Acupuncture is a traditional Chinese medicine practice that involves inserting thin needles into specific points on the body to stimulate and balance the body’s energy flow. In traditional Chinese medicine (TCM) menstrual cramps are often seen as a result of an imbalance of qi and blood flow in the body. Acupuncture aims to restore this balance by stimulating specific acupuncture points along meridians (energy pathways) in the body.  

Acupuncture can trigger the release of endorphins which are natural pain killers. This can help to reduce the perception of pain associated with menstrual cramps. Go to to find an accupunturist near you.












8. Herbal tea

Herbal teas can be a comforting and natural way to help alleviate menstrual cramps and provide relief from some of the discomfort associated with menstruation. Here are several herbal teas that are commonly used for this purpose:

  • Peppermint tea has muscle relaxing properties and may help ease abdominal cramping. It can also have a soothing effect on the digestive system, which can be beneficial during menstruation.
  • Chamomile tea is known for its calming and anti-inflammatory effects.

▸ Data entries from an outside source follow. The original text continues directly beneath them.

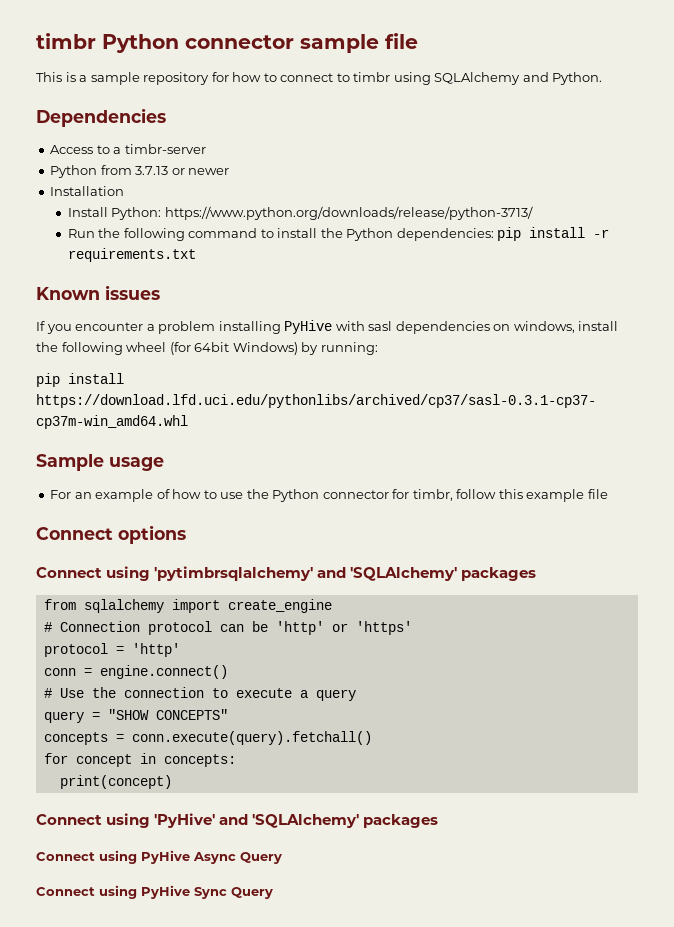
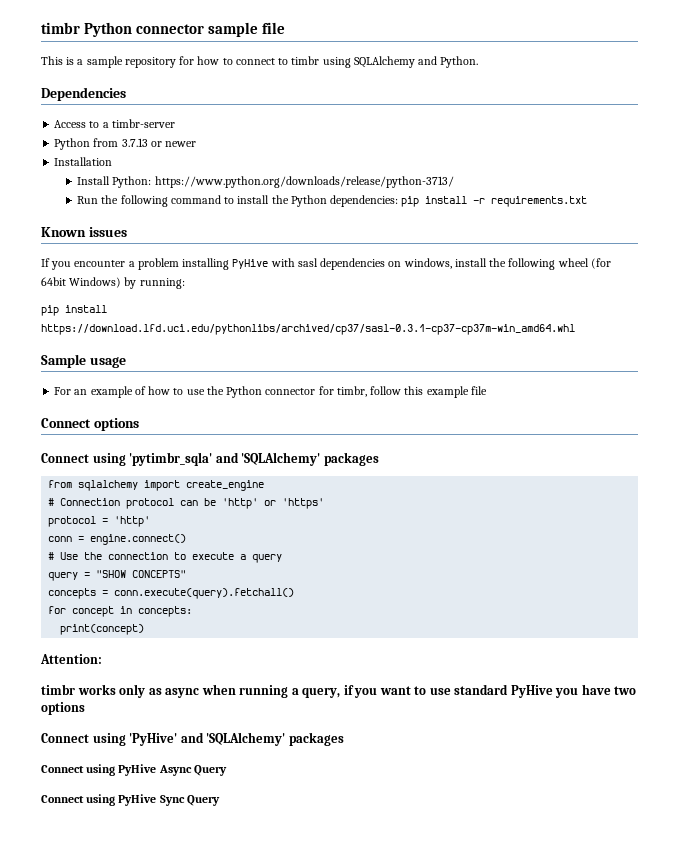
- Connect using 'pytimbrsqlalchemy' and 'SQLAlchemy' packages
+ Connect using 'pytimbr_sqla' and 'SQLAlchemy' packages
+ Attention:
+ timbr works only as async when running a query, if you want to use standard PyHive you have two options

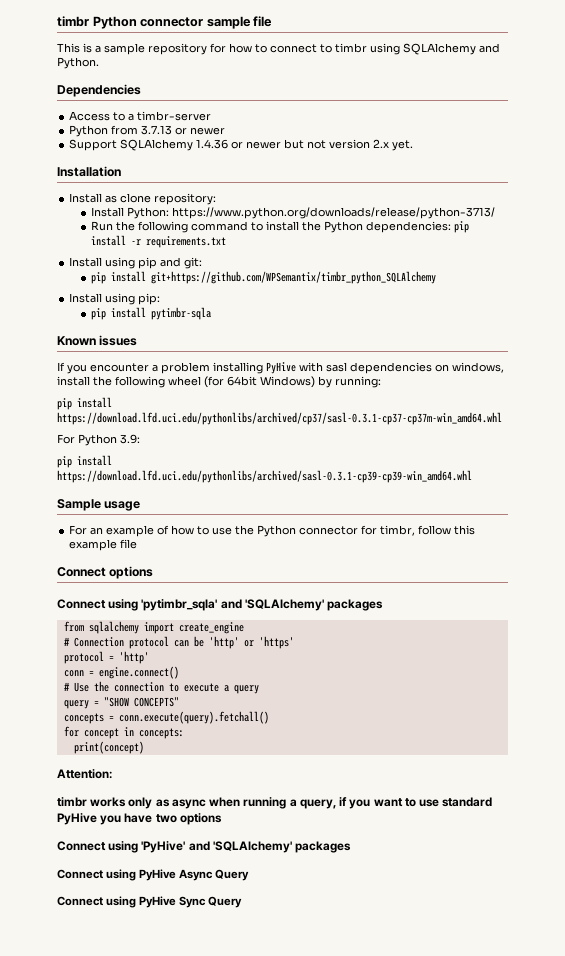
+ Support SQLAlchemy 1.4.36 or newer but not version 2.x yet.
  Installation
+ Install as clone repository:
+ Install using pip and git:
+ pip install git+https://github.com/WPSemantix/timbr_python_SQLAlchemy
+ Install using pip:
+ pip install pytimbr-sqla
+ For Python 3.9:
+ pip install https://download.lfd.uci.edu/pythonlibs/archived/sasl-0.3.1-cp39-cp39-win_amd64.whl

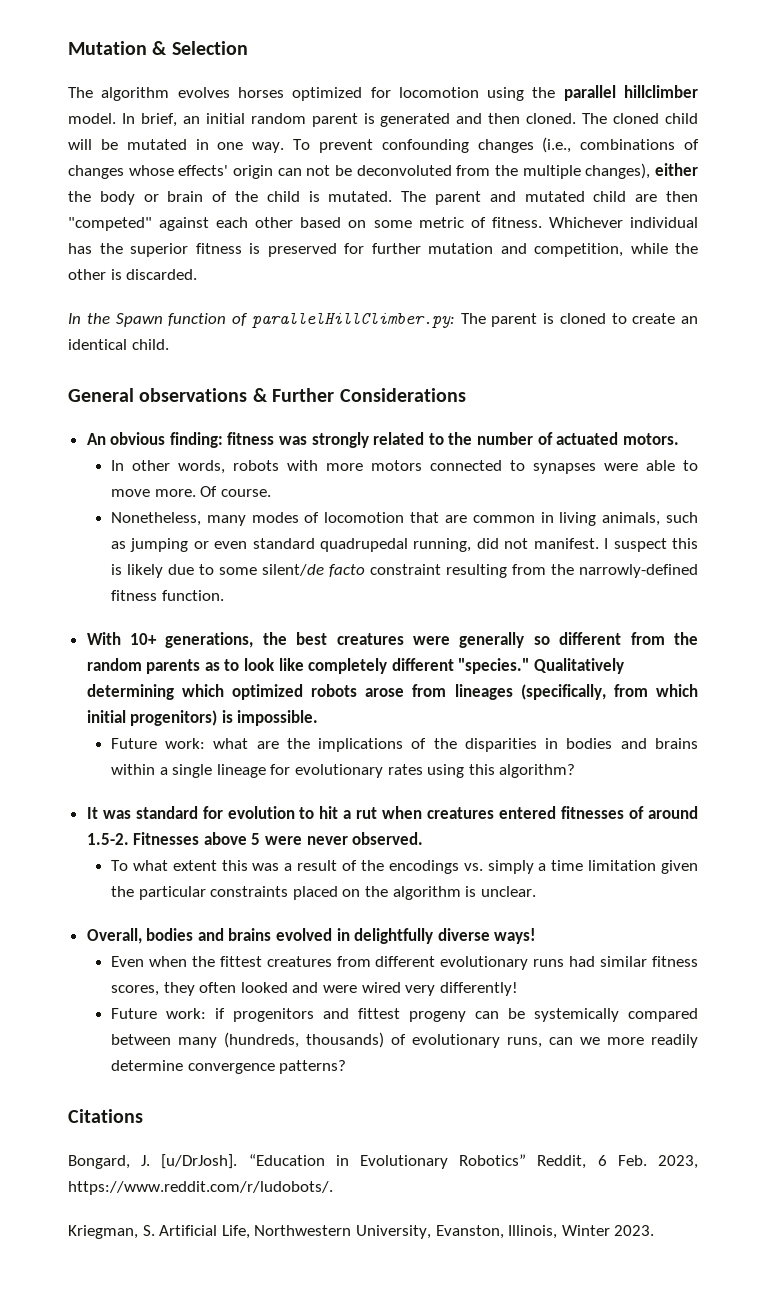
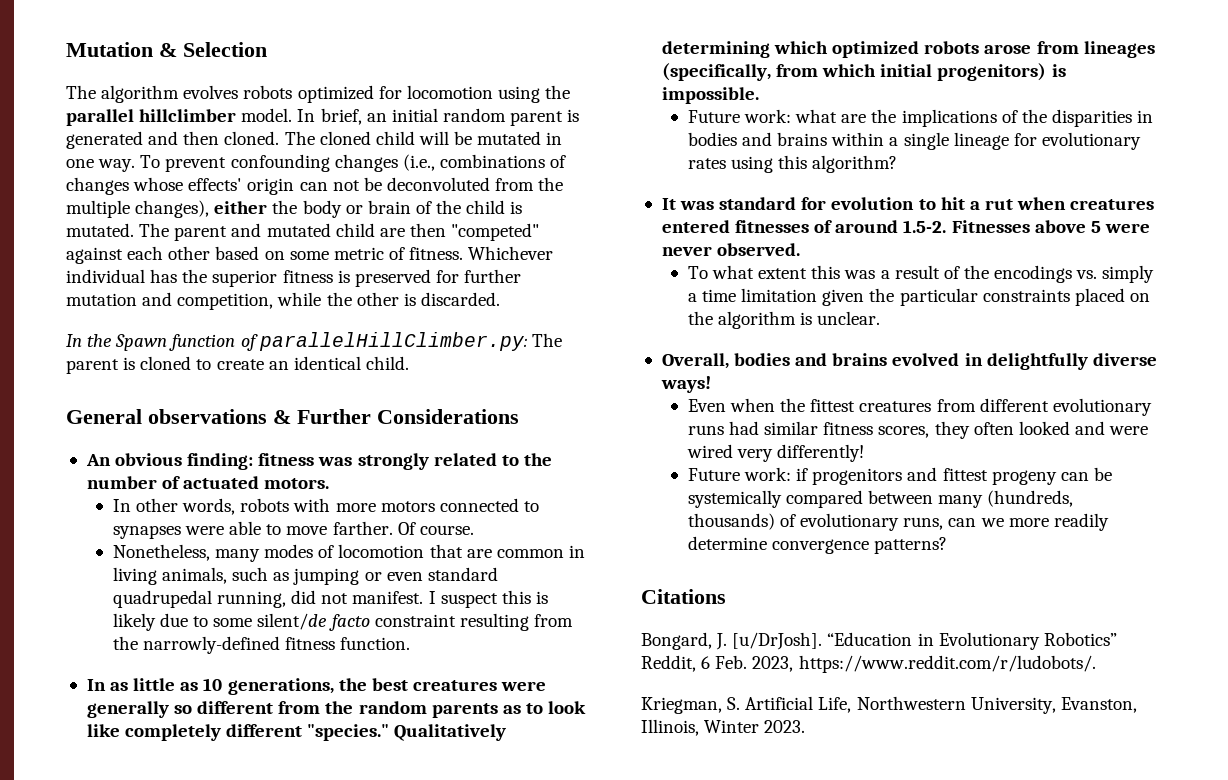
- The algorithm evolves horses optimized for locomotion using the parallel hillclimber model.
+ The algorithm evolves robots optimized for locomotion using the parallel hillclimber model.
- In other words, robots with more motors connected to synapses were able to move more.
+ In other words, robots with more motors connected to synapses were able to move farther.
- With 10+ generations, the best creatures were generally so different from the random parents as to look like completely different "species."
+ In as little as 10 generations, the best creatures were generally so different from the random parents as to look like completely different "species."

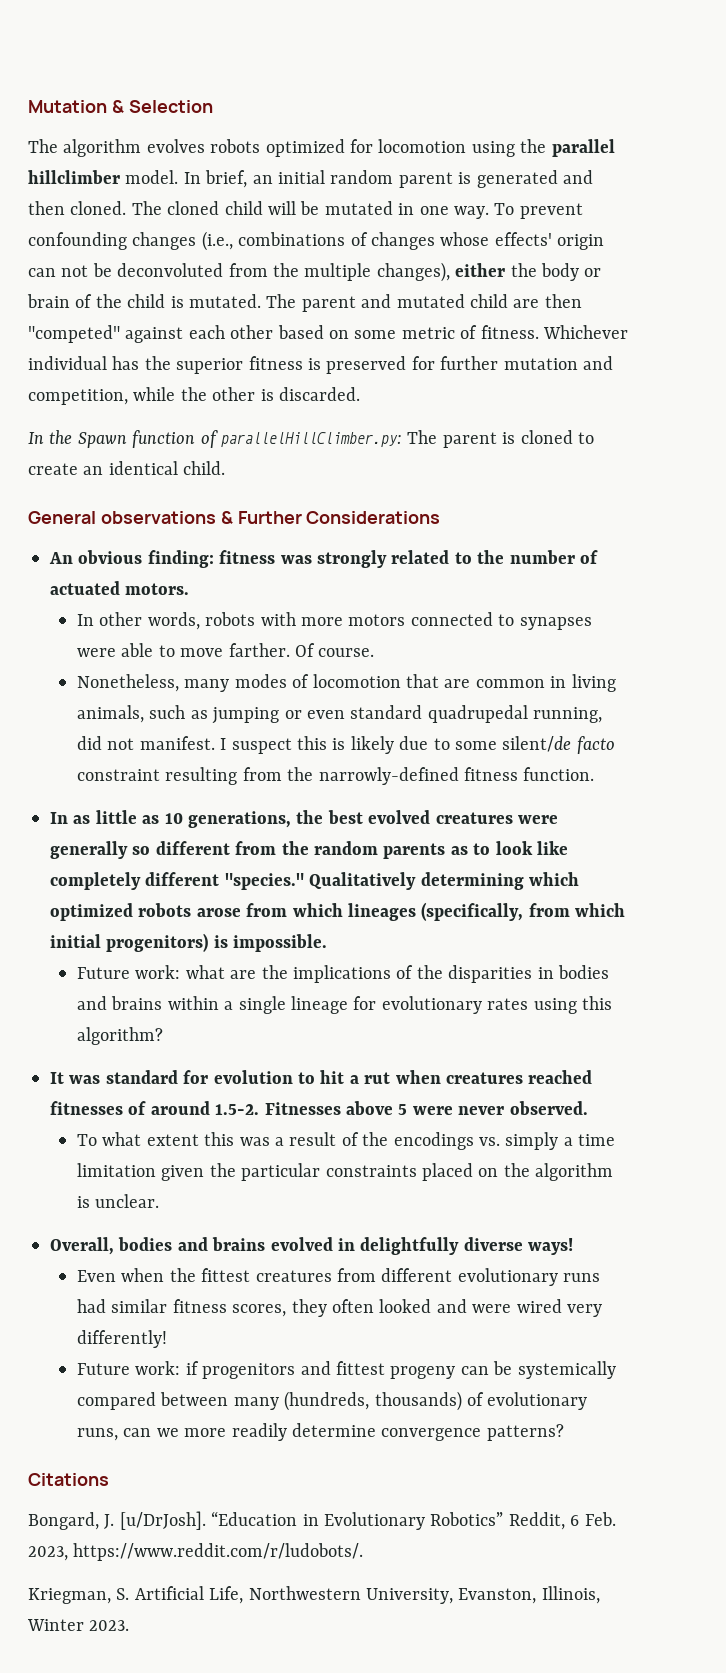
- In as little as 10 generations, the best creatures were generally so different from the random parents as to look like completely different "species."
+ In as little as 10 generations, the best evolved creatures were generally so different from the random parents as to look like completely different "species."
- Qualitatively determining which optimized robots arose from lineages (specifically, from which initial progenitors) is impossible.
+ Qualitatively determining which optimized robots arose from which lineages (specifically, from which initial progenitors) is impossible.
- It was standard for evolution to hit a rut when creatures entered fitnesses of around 1.5-2. Fitnesses above 5 were never observed.
+ It was standard for evolution to hit a rut when creatures reached fitnesses of around 1.5-2. Fitnesses above 5 were never observed.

This tea may help relax the muscles and reduce tension which can be beneficial for managing cramps.
  • Raspberry leaf tea is often recommended for women’s health, including menstrual issues, it helps to tone the uterine muscles and reduce the intensity of cramps.
  • Dong quai tea helps to alleviate menstrual cramps and regulate menstrual cycles. It is anti-inflammatory and has muscle- relaxant properties.
  • Fennel tea helps to reduce bloating and ease digestive discomfort. It has a mild analgesic effect which can help to alleviate cramps.
  • Black cohosh tea can help with hormonal balance, relieving cramps and has anti-inflammatory properties. It can hep to relax uterine muscles.
  • Cramp bark tea acts as a muscle relaxant and relieves cramps.
  • Valerian tea is calming, helps with sleep and is a muscle relaxant

9. Homeopathic remedies

Homeopathic remedies are based on the principle of ‘like cures like’ and involve using highly diluted substances to stimulate the body’s natural healing mechanisms. Some people turn to homeopathy to manage menstrual cramps and related symptoms. Here are some homeopathic remedies that can be used for menstrual cramps:

  • Magnesia phosphorica (Magnesia Phos)
  • chamomilla
  • Nux Vomica
  • Belladonna
  • Pulsatilla
  • Sepia

10. Herbs & spices

Here are some herbs which can help to alleviate menstrual cramps and related symptoms.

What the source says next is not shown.